Task description: Please write out exactly the lines that begin at the line containing "<div>23622 Calabasas Road, Suite" and run to the end of the records.
|---|
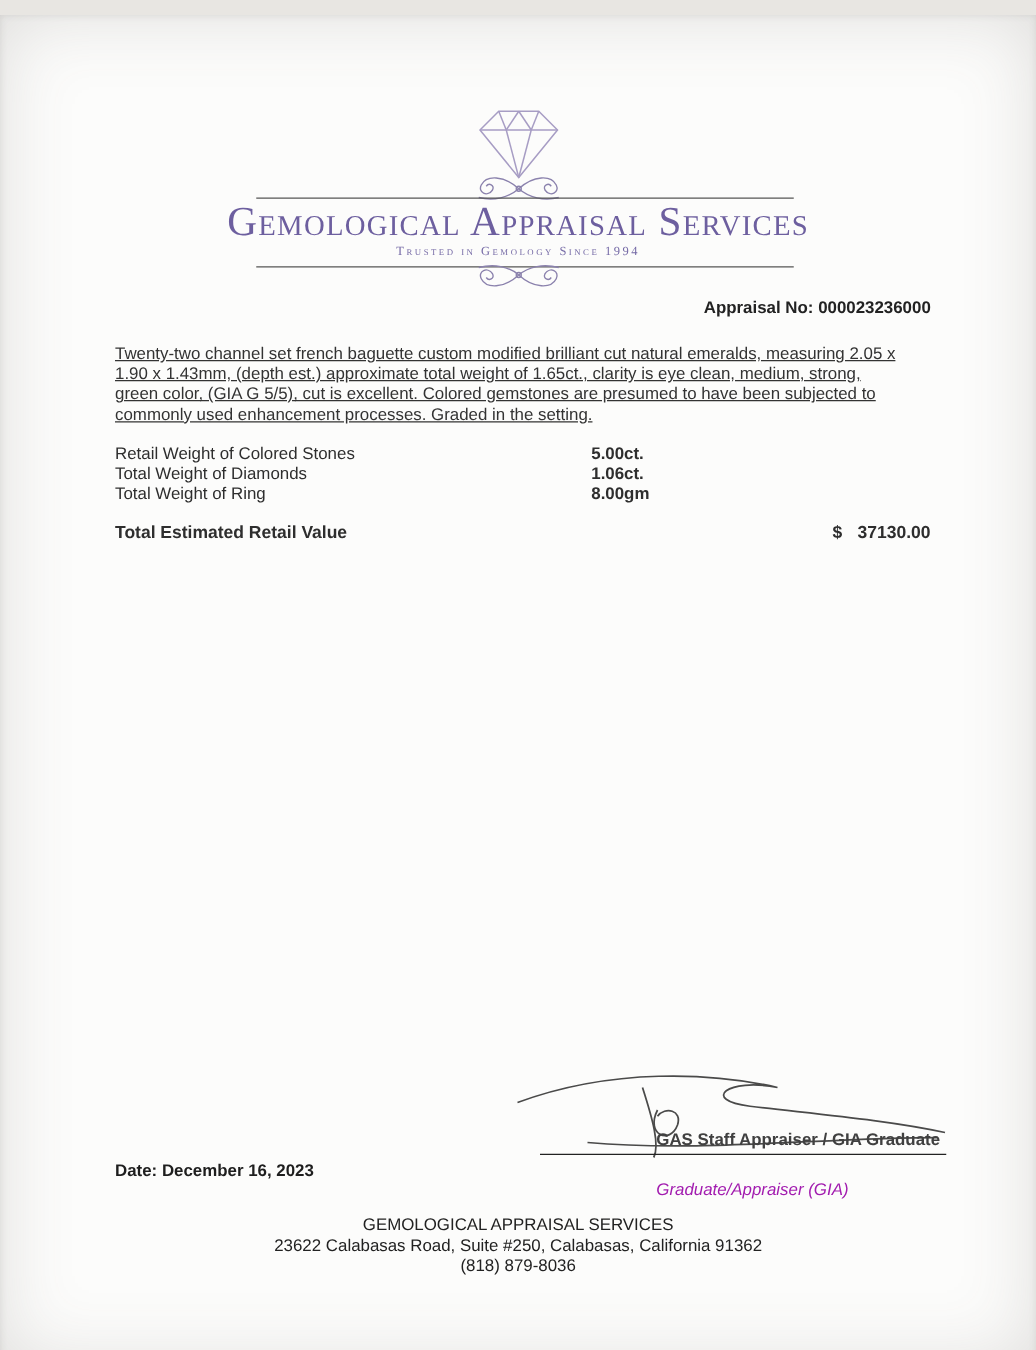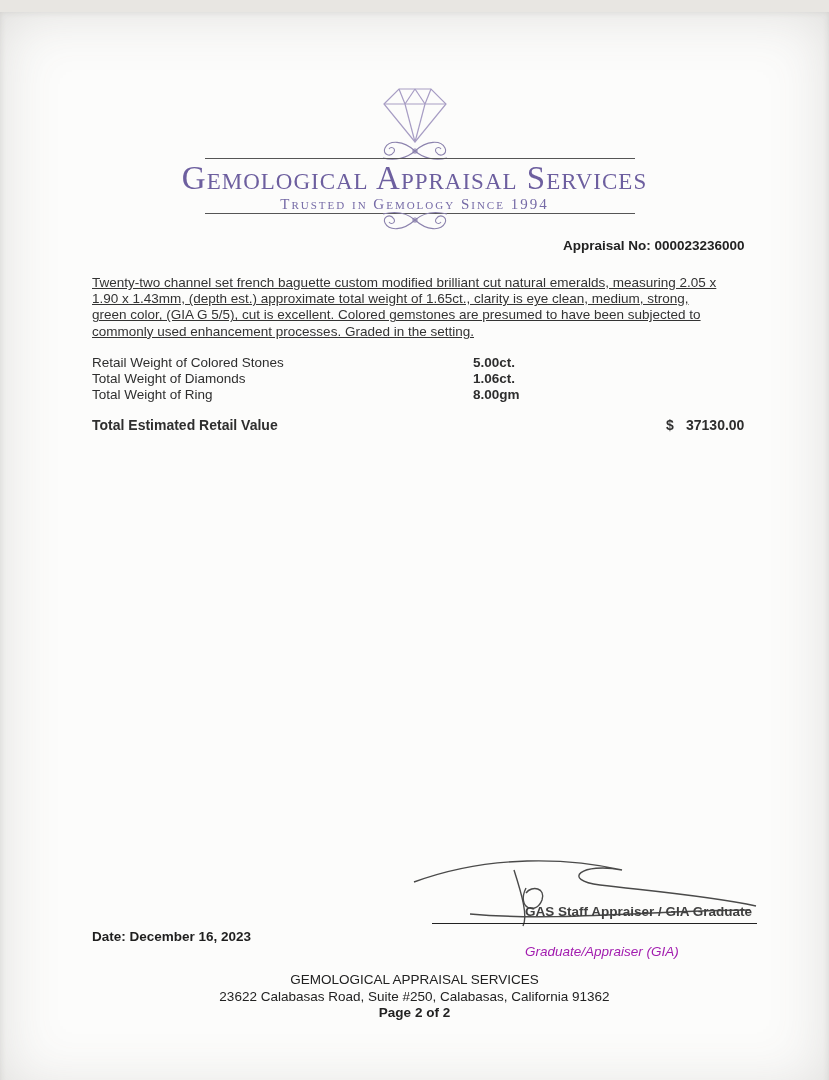--- a/index.html
+++ b/index.html
@@ -26,21 +26,21 @@
     position:absolute;left:0;width:100%;top:148px;
     font-family:"Liberation Serif", serif;
     font-variant:small-caps;
     font-size:33px;letter-spacing:1px;
     color:#6d5f9f;font-weight:500;
   }
   .brand-tagline{
     position:absolute;left:0;width:100%;top:184px;
     font-family:"Liberation Serif", serif;
     font-variant:small-caps;
-    font-size:15px;letter-spacing:2px;
+    font-size:10px;letter-spacing:2px;
     color:#756aa6;
   }
   
   .appraisal-no{
     position:absolute;left:563px;top:226px;
     font-weight:bold;font-size:13.5px;color:#222;
   }
   .description{
     position:absolute;left:92px;top:263px;width:626px;
     font-size:13.5px;line-height:16.2px;color:#333;
@@ -149,16 +149,16 @@
   </div>
   <div class="signature-line"></div>
 
   <div class="date-line">Date: December 16, 2023</div>
   <div class="appraiser-title">GAS Staff Appraiser / GIA Graduate</div>
   <div class="appraiser-subtitle">Graduate/Appraiser (GIA)</div>
 
   <div class="footer">
     <div>GEMOLOGICAL APPRAISAL SERVICES</div>
     <div>23622 Calabasas Road, Suite #250, Calabasas, California 91362</div>
-    <div class="page-num">Page 2 of 2</div>
+    <div>(818) 879-8036</div>
   </div>
 
 </div>
 
 </body></html>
|---|
Worked solution:
     <div>23622 Calabasas Road, Suite #250, Calabasas, California 91362</div>
-    <div class="page-num">Page 2 of 2</div>
+    <div>(818) 879-8036</div>
   </div>
 
 </div>
 
 </body></html>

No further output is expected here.